Intrivo launches new at-home rapid test for COVID amid U.S. supply shortage

October 19, 2021, 11:00 AM UTC
Updated October 19, 2021, 5:57 PM UTC

Health startup Intrivo today announced the launch of a product that should help ease the nation’s current at-home COVID-19 testing supply shortage.

On/Go—the Miami-based company’s testing platform—provides users with a rapid, at-home COVID-19 self-test that delivers results with 95% accuracy within 10 minutes, according to Intrivo. The company has received emergency-use authorization from the Food and Drug Administration and won a contract with the U.S. Department of Defense to distribute “tens of millions” of On/Go tests to 25,000 locations across the country that are among the most vulnerable populations in need of rapid testing, including the National Guard, military bases, long-term-care facilities, and homeless shelters.

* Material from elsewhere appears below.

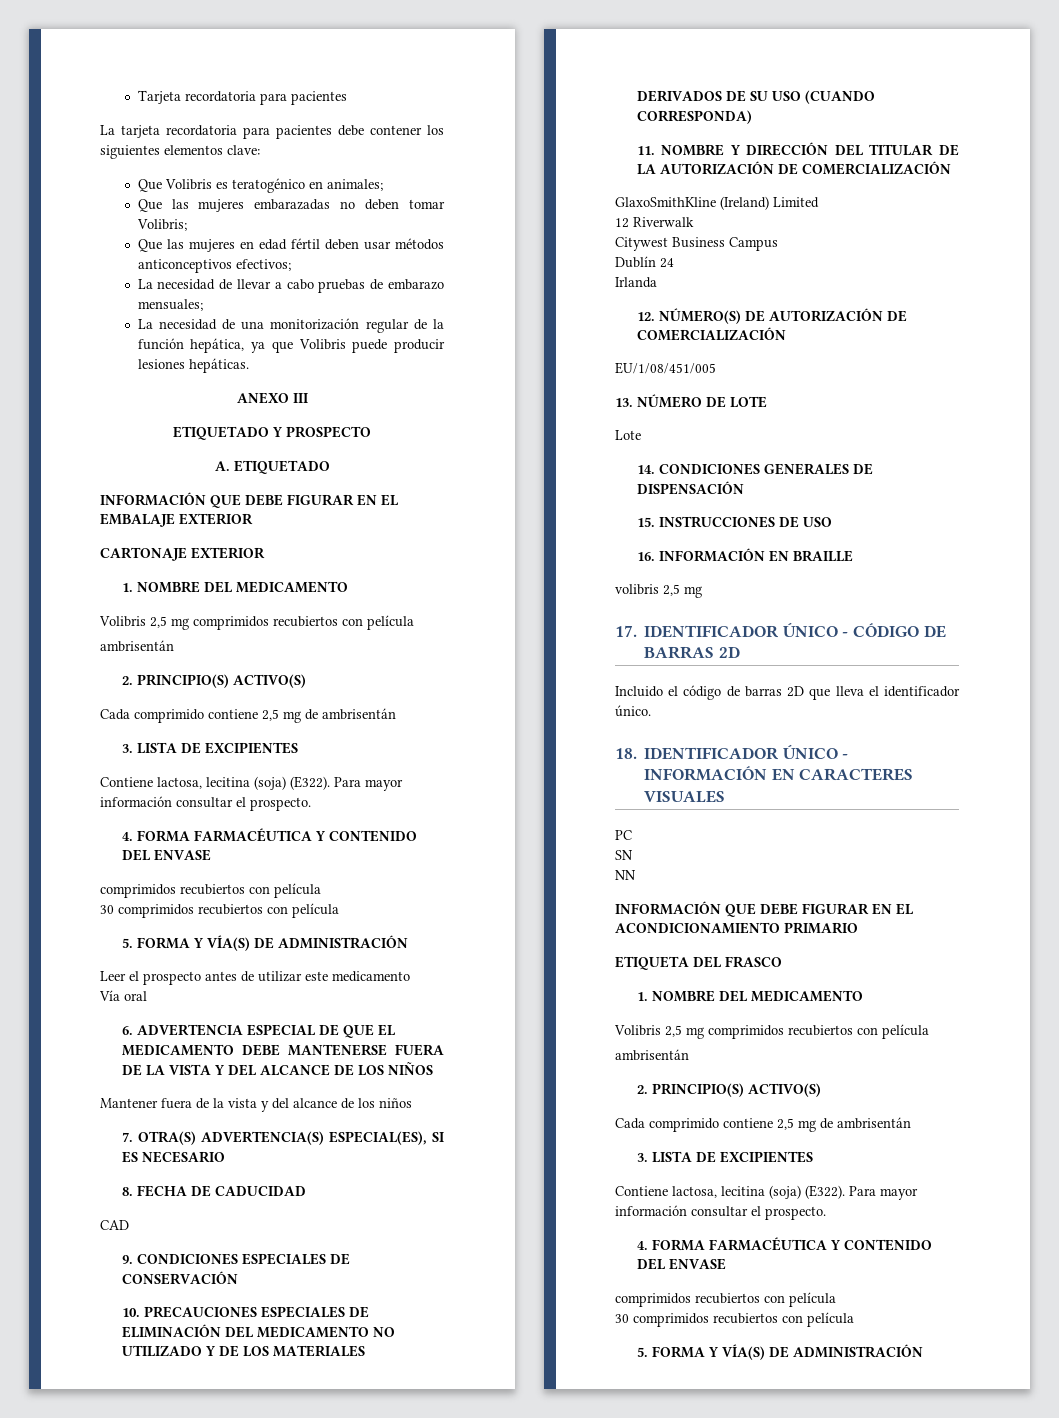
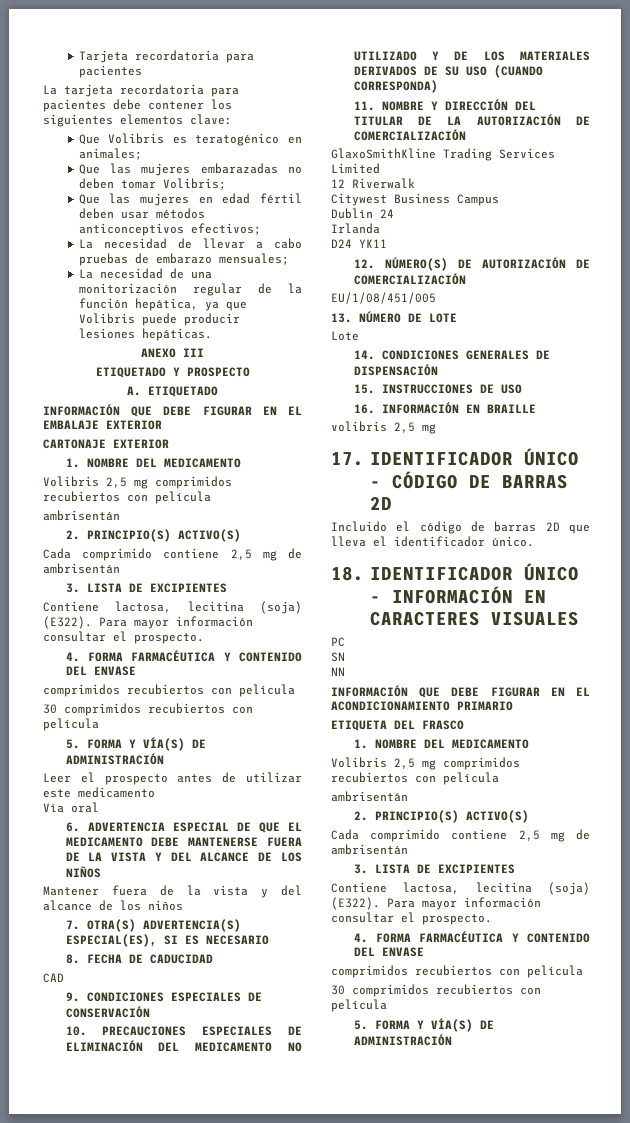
- GlaxoSmithKline (Ireland) Limited
+ GlaxoSmithKline Trading Services Limited
+ D24 YK11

Rapid tests—also known as antigen tests—have been in high demand. Over the past two months, both the White House and the Centers for Disease Control have commented on the lack of availability of COVID-19 at-home rapid tests. CVS currently notifies customers looking to purchase a home test online that “due to high demand, deliveries may be delayed.” Other pharmacies like Walgreens are also struggling to keep up with demand for over-the-counter rapid tests and have been limiting the number that customers can purchase at a time. Even as the Delta wave has begun to recede, the New York Times COVID-19 tracker shows that there are still over roughly 1.5 million COVID-19 tests done in the U.S. each day, near an all-time peak.

With this in mind, the U.S. government recently purchased $1.2 billion worth of COVID-19 rapid tests from Abbott Laboratories and Celltrion. It also has agreements in place to purchase tests from Quidel, OraSure Technologies, and Intrivo, according to Reuters.

Intrivo will not just be selling its tests to the DOD—the populations included within that deal will be provided with On/Go test kits free of charge after the DOD purchased them from Intrivo at a reduced rate—but also to both large and small businesses and individual consumers. The company, which began development of this product roughly 18 months ago according to its co-CEOs, manufactures the tests within the U.S. and claims to have “the ability to ship tens of millions of tests monthly and hundreds of millions of tests yearly.”

The cost for a package of two tests is not exactly cheap. It sells for $34.99 on Intrivo’s website, Amazon, and Walmart. Other similar FDA-authorized antigen tests, including Abbott’s BinaxNOW and Quidel’s QuickVue, retail for about $23.99 for two tests.

Once the On/Go test kit is purchased, customers download the mobile app, available on both iOS and Android, which provides instructions on how to complete the test, scans samples, and sends results within 10 minutes. Intrivo said that the test correctly gives a positive result 87% of the time and a negative result 98% of the time. That gives the test an overall accuracy of greater than 95%, according to the company. It works for both asymptomatic and symptomatic users, though it is more accurate with symptomatic users.

Many have criticized the high cost of rapid tests in the U.S. Other countries such as the U.K. and Germany, as a result of government subsidies, have made over-the-counter COVID-19 rapid tests both widely available and inexpensive—or in many cases free.

Correction, Oct. 19, 2021: A previous version of this article misidentified the location of Intrivo’s headquarters.